Exercise prompt>
When the word "Gross" appears in a line of the data below, list that line.

╭─ Study material

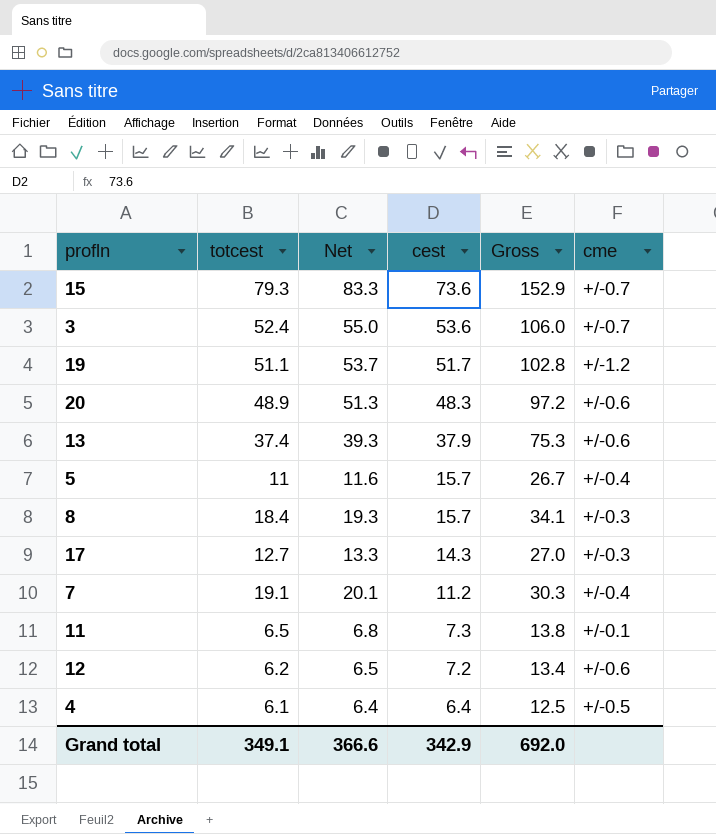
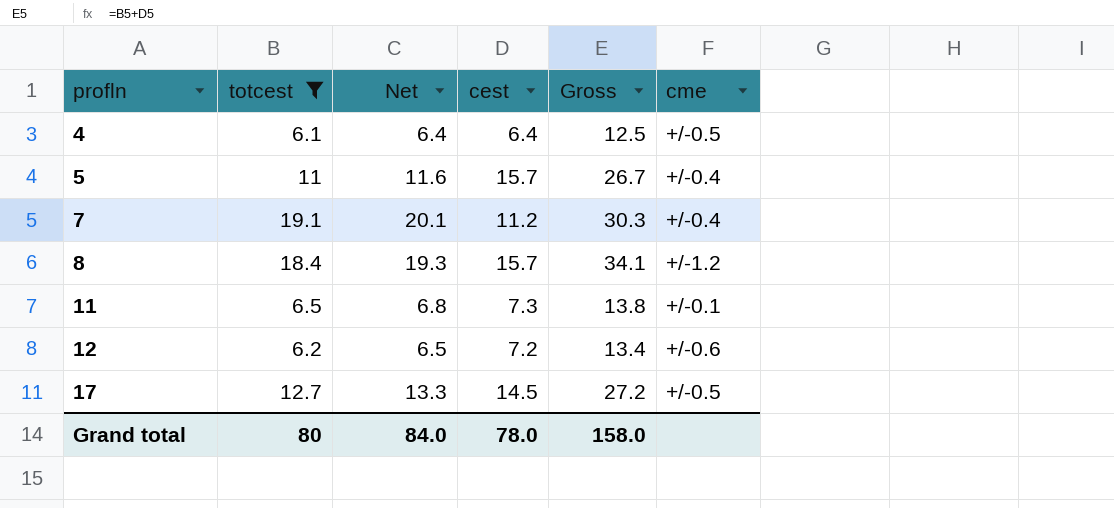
filter: none -> totcest <= 19.1
row order: cest descending -> profln ascending
8 | cme: +/-0.3 -> +/-1.2
17 | cest: 14.3 -> 14.5
17 | Gross: 27.0 -> 27.2
17 | cme: +/-0.3 -> +/-0.5
Grand total | totcest: 349.1 -> 80
Grand total | Net: 366.6 -> 84.0
Grand total | cest: 342.9 -> 78.0
Grand total | Gross: 692.0 -> 158.0

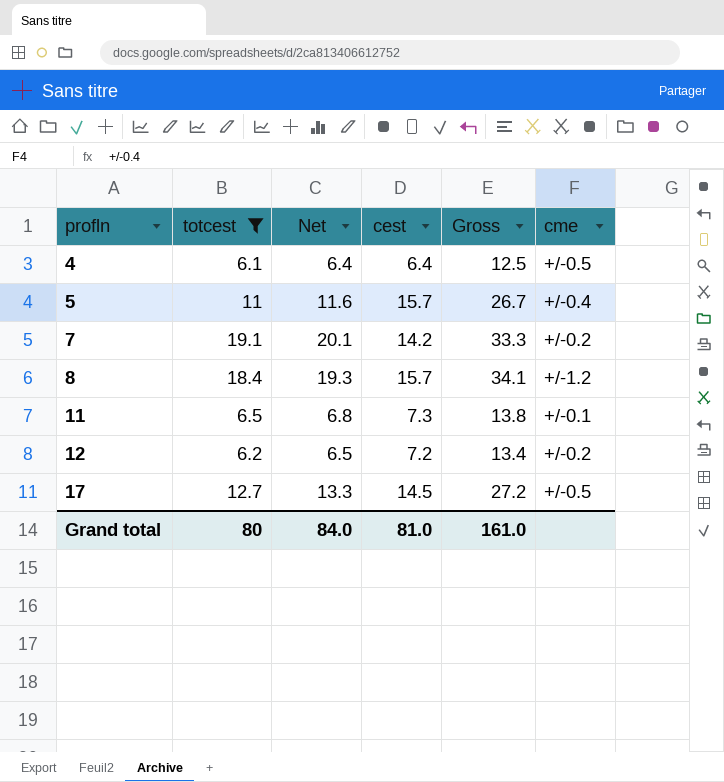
7 | cest: 11.2 -> 14.2
7 | Gross: 30.3 -> 33.3
7 | cme: +/-0.4 -> +/-0.2
12 | cme: +/-0.6 -> +/-0.2
Grand total | cest: 78.0 -> 81.0
Grand total | Gross: 158.0 -> 161.0

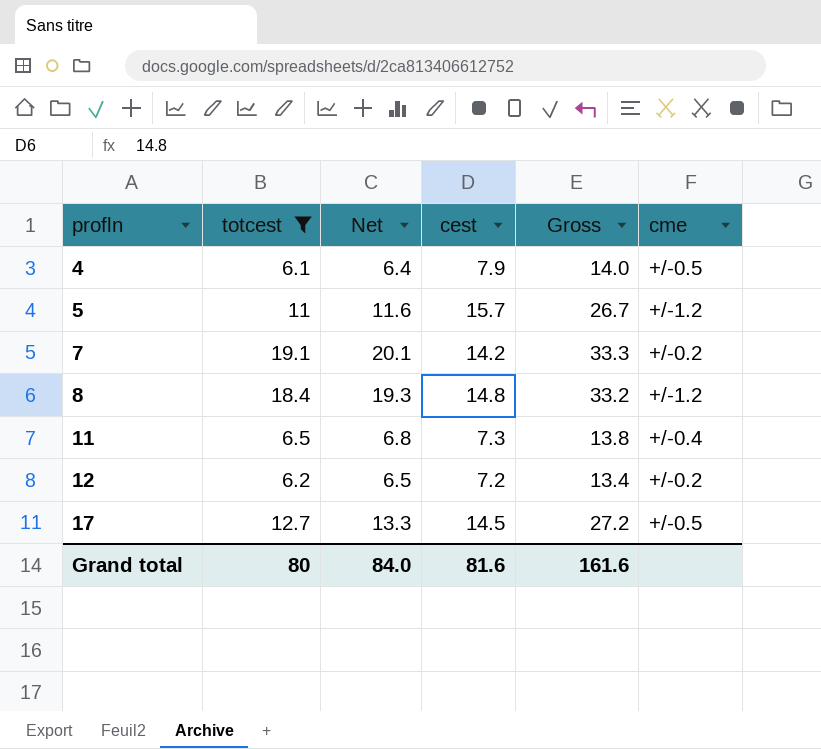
4 | cest: 6.4 -> 7.9
4 | Gross: 12.5 -> 14.0
5 | cme: +/-0.4 -> +/-1.2
8 | cest: 15.7 -> 14.8
8 | Gross: 34.1 -> 33.2
11 | cme: +/-0.1 -> +/-0.4
Grand total | cest: 81.0 -> 81.6
Grand total | Gross: 161.0 -> 161.6

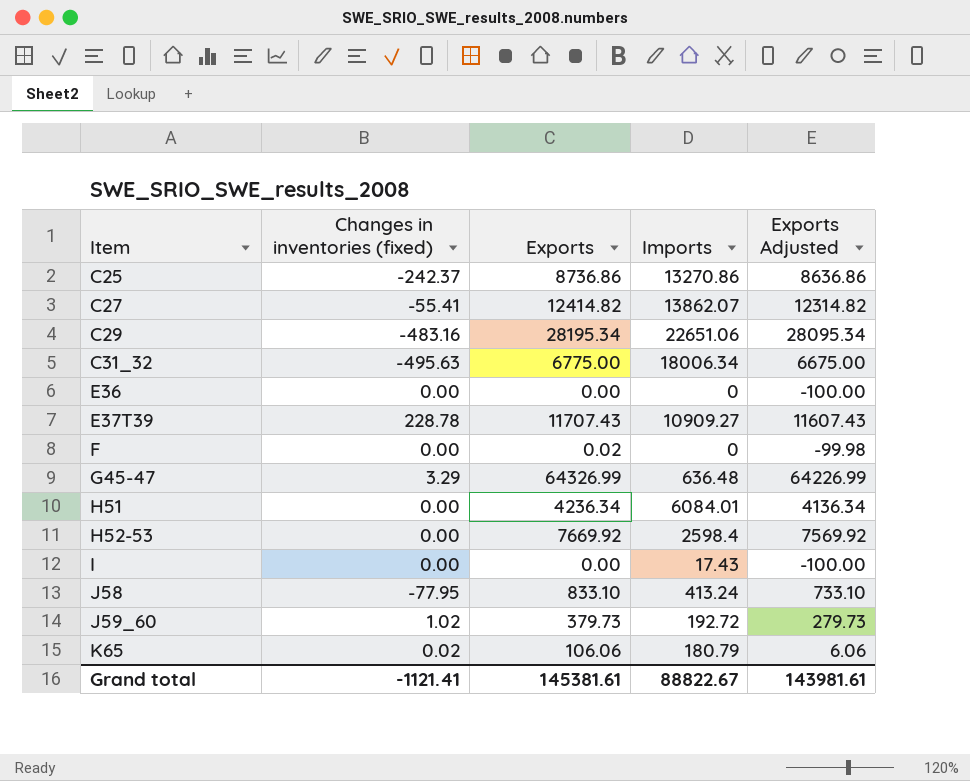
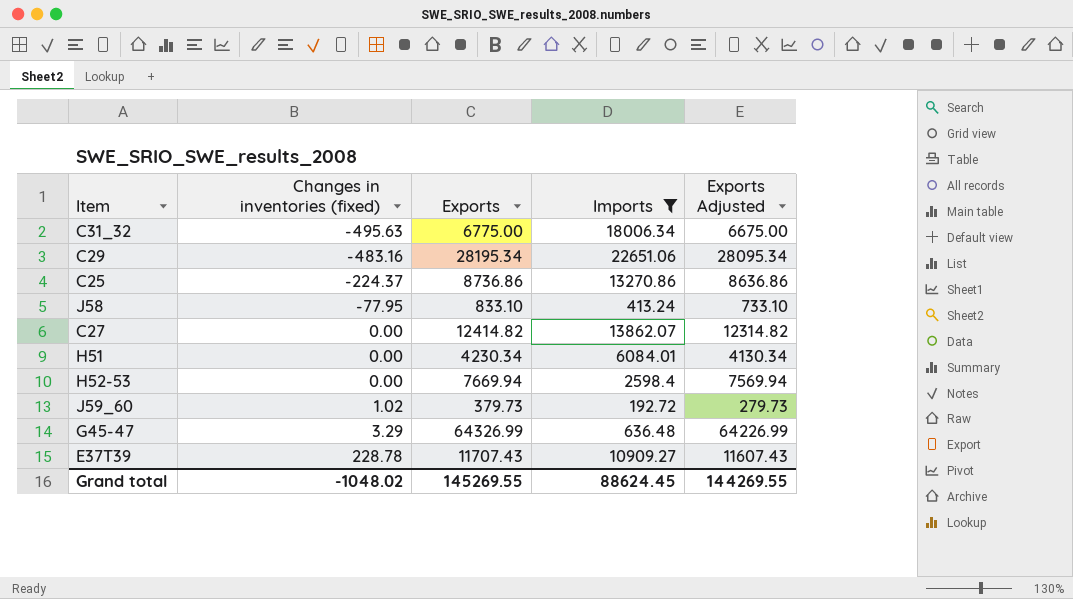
filter: none -> Imports >= 192.72
row order: Item ascending -> Changes in inventories (fixed) ascending
C25 | Changes in inventories (fixed): -242.37 -> -224.37
C27 | Changes in inventories (fixed): -55.41 -> 0.00
H51 | Exports: 4236.34 -> 4230.34
H51 | Exports Adjusted: 4136.34 -> 4130.34
H52-53 | Exports: 7669.92 -> 7669.94
H52-53 | Exports Adjusted: 7569.92 -> 7569.94
Grand total | Changes in inventories (fixed): -1121.41 -> -1048.02
Grand total | Exports: 145381.61 -> 145269.55
Grand total | Imports: 88822.67 -> 88624.45
Grand total | Exports Adjusted: 143981.61 -> 144269.55

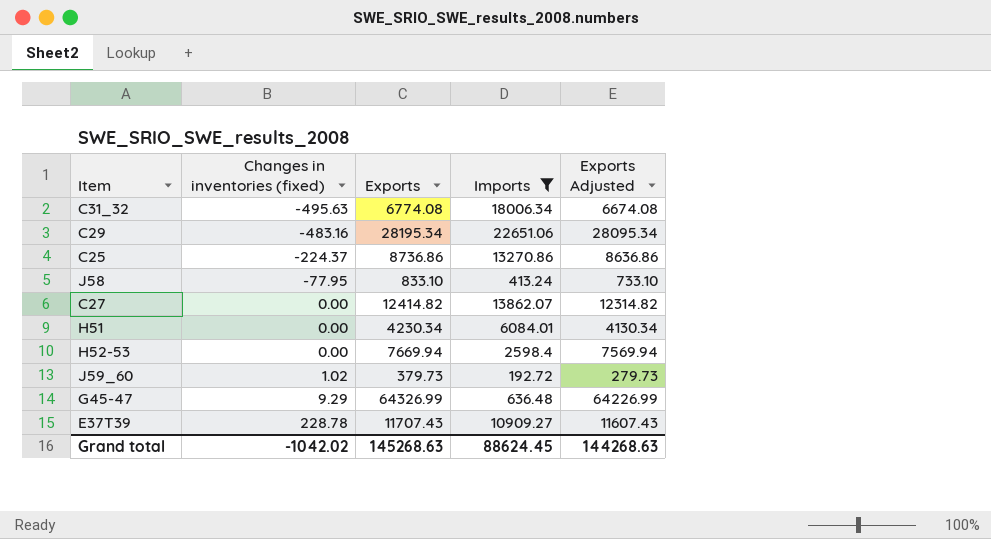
C31_32 | Exports: 6775.00 -> 6774.08
C31_32 | Exports Adjusted: 6675.00 -> 6674.08
G45-47 | Changes in inventories (fixed): 3.29 -> 9.29
Grand total | Changes in inventories (fixed): -1048.02 -> -1042.02
Grand total | Exports: 145269.55 -> 145268.63
Grand total | Exports Adjusted: 144269.55 -> 144268.63

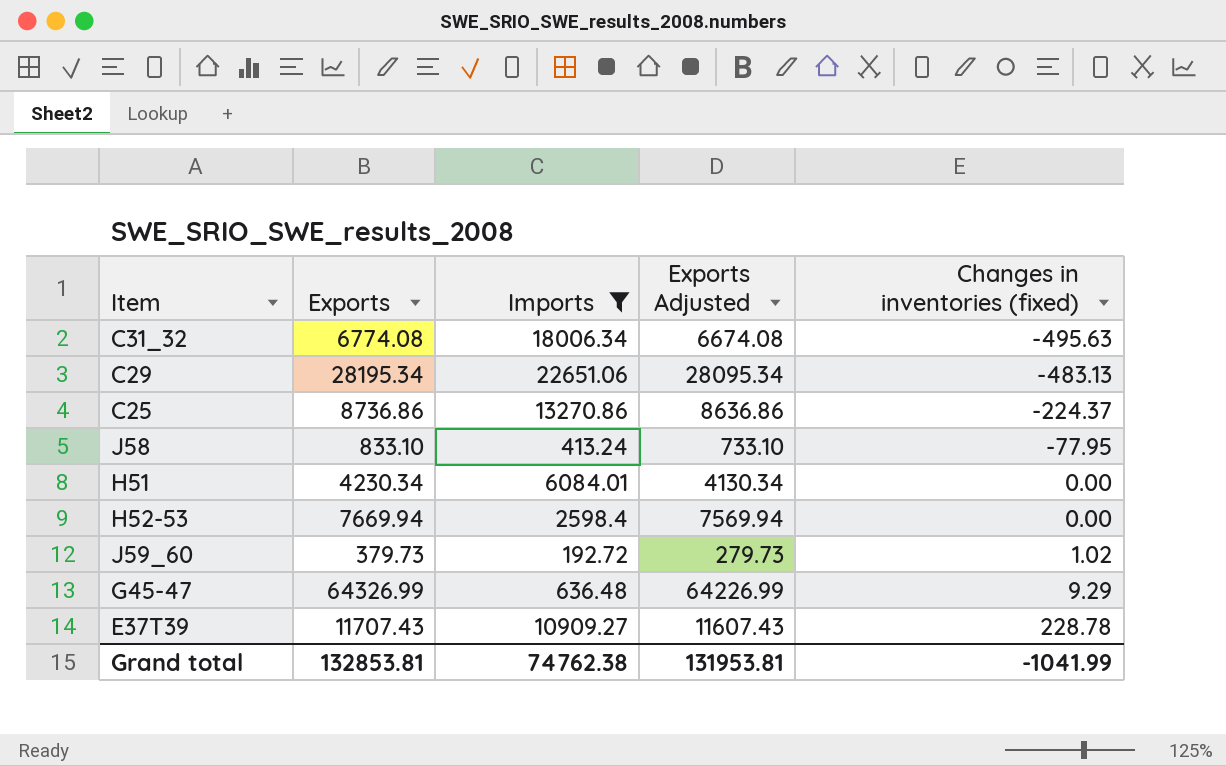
column Changes in inventories (fixed) | position: 2 -> 5
row C27: 0.00 | 12414.82 | 13862.07 | 12314.82 -> none
C29 | Changes in inventories (fixed): -483.16 -> -483.13
Grand total | Exports: 145268.63 -> 132853.81
Grand total | Imports: 88624.45 -> 74762.38
Grand total | Exports Adjusted: 144268.63 -> 131953.81
Grand total | Changes in inventories (fixed): -1042.02 -> -1041.99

╰─

Result below>
17 | Gross: 27.0 -> 27.2
Grand total | Gross: 692.0 -> 158.0
7 | Gross: 30.3 -> 33.3
Grand total | Gross: 158.0 -> 161.0
4 | Gross: 12.5 -> 14.0
8 | Gross: 34.1 -> 33.2
Grand total | Gross: 161.0 -> 161.6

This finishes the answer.